In that year several groups including the workers at Bell Telephone Laboratories achieved conversion efficiencies of about 6 per cent by means of junctions of P-type and N-type semiconductors. These early junctions, commonly called P-N junctions, were made of cadmium sulphide and silicon. Later workers in the area have achieved efficiencies more than 20 per cent by using improved silicon P-N junctions etc.


Essay # 3. Basic Photovoltaic System for Power Generation:

Fig. 9.26. shows a basic photovoltaic system integrated with the utility grid. With the help of this system the generated electrical power can be delivered to the local load.

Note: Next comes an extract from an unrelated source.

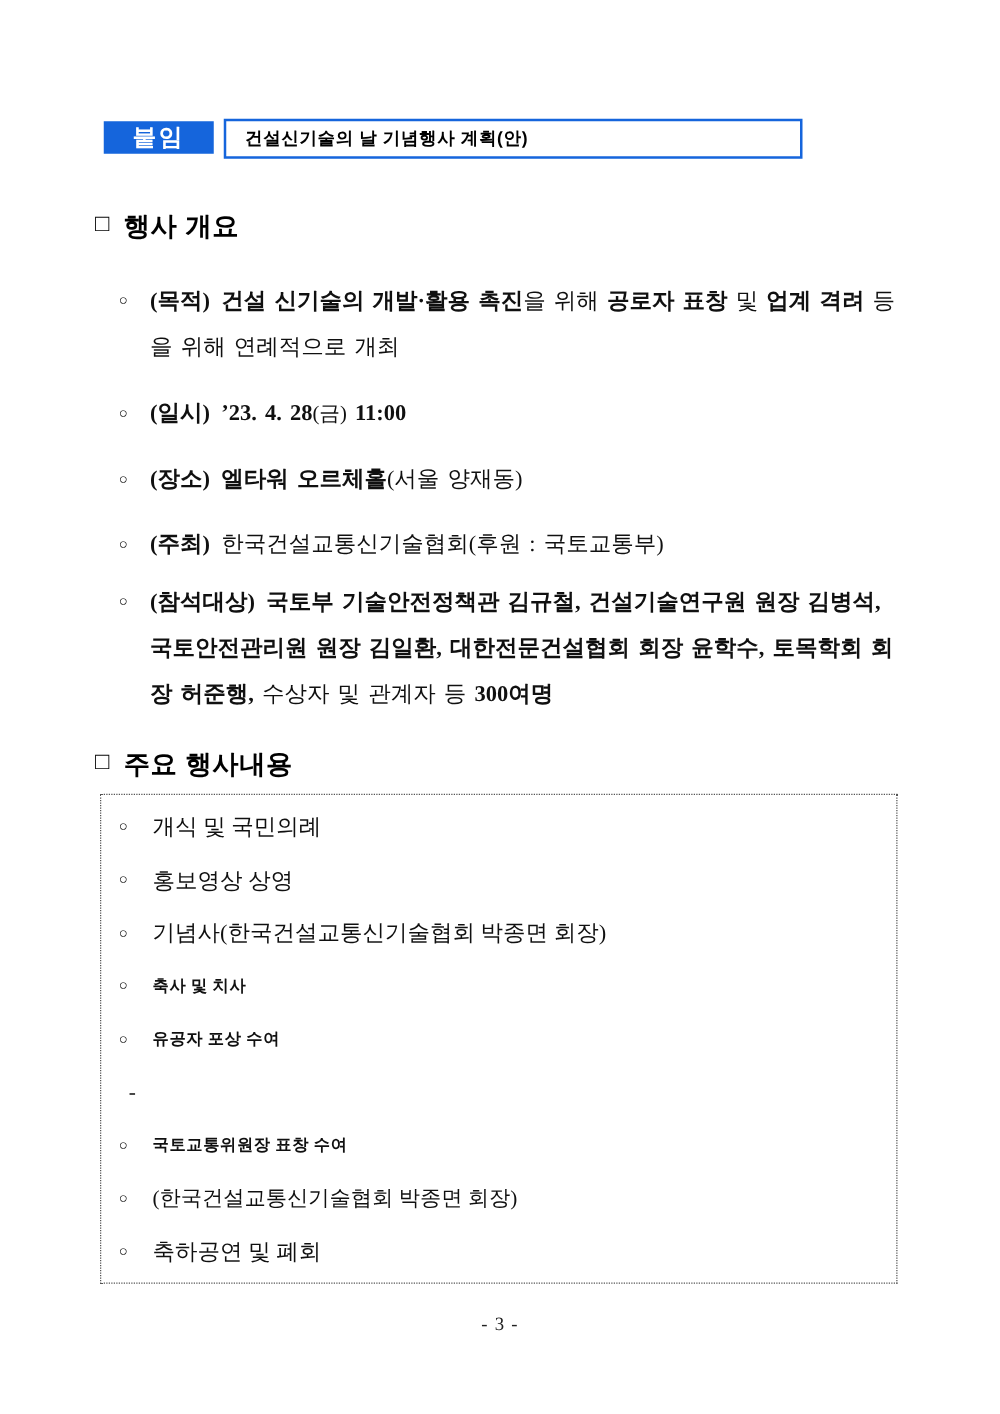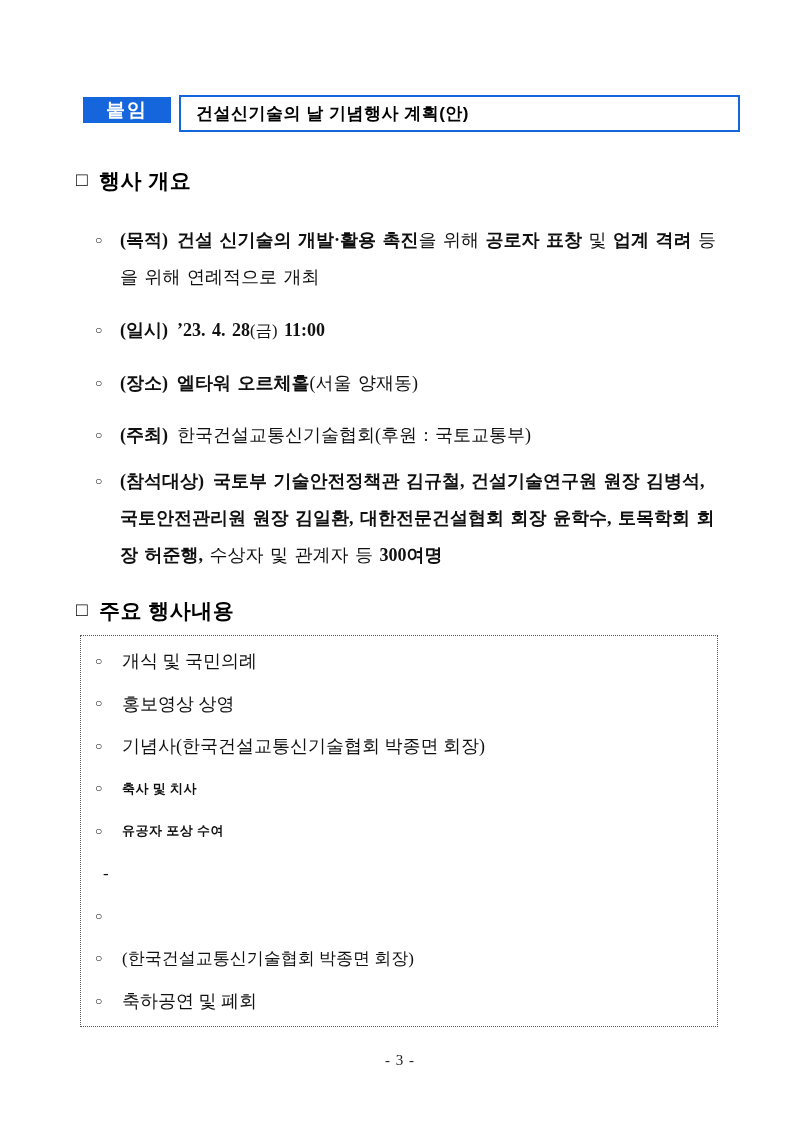"건설신기술의 날 기념행사 계획(안)" .title-box { font-size: 17px -> 14px; width: 561px -> 463px }
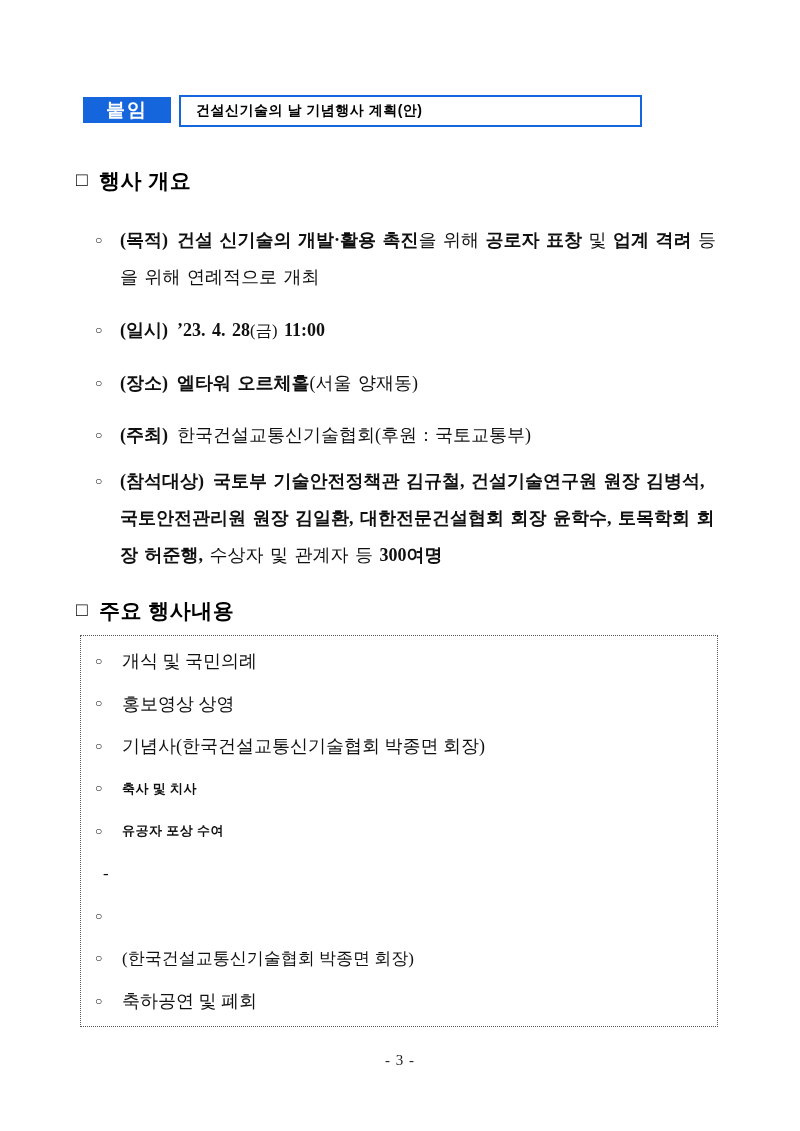"국토교통위원장 표창 수여" span.txt { html: none -> <span>국토교통위원장 표창 수여</span> }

Basic Photovoltaic System Integrated with Power Grid

This system consists of the following:

1. Solar Array:

The solar array (large or small) converts the insolation to useful D.C. electrical power.  

2. Blocking Diode:

The blocking diode confines the electrical power generated by the solar array to flow towards the battery or grid only. In the absence of blocking diode the battery would discharge back (through the solar array) during the period when there is no insolation.  

3. Battery Storage:

Battery storage stores the electrical power generated through solar array.

4. Inverter/Converter:

Inverter/converter (usually solid state) converts the battery bus voltage to A.C. of frequency and phase to match that needed to integrate with the utility grid. Thus it is typically a D.C, A.C. inverter.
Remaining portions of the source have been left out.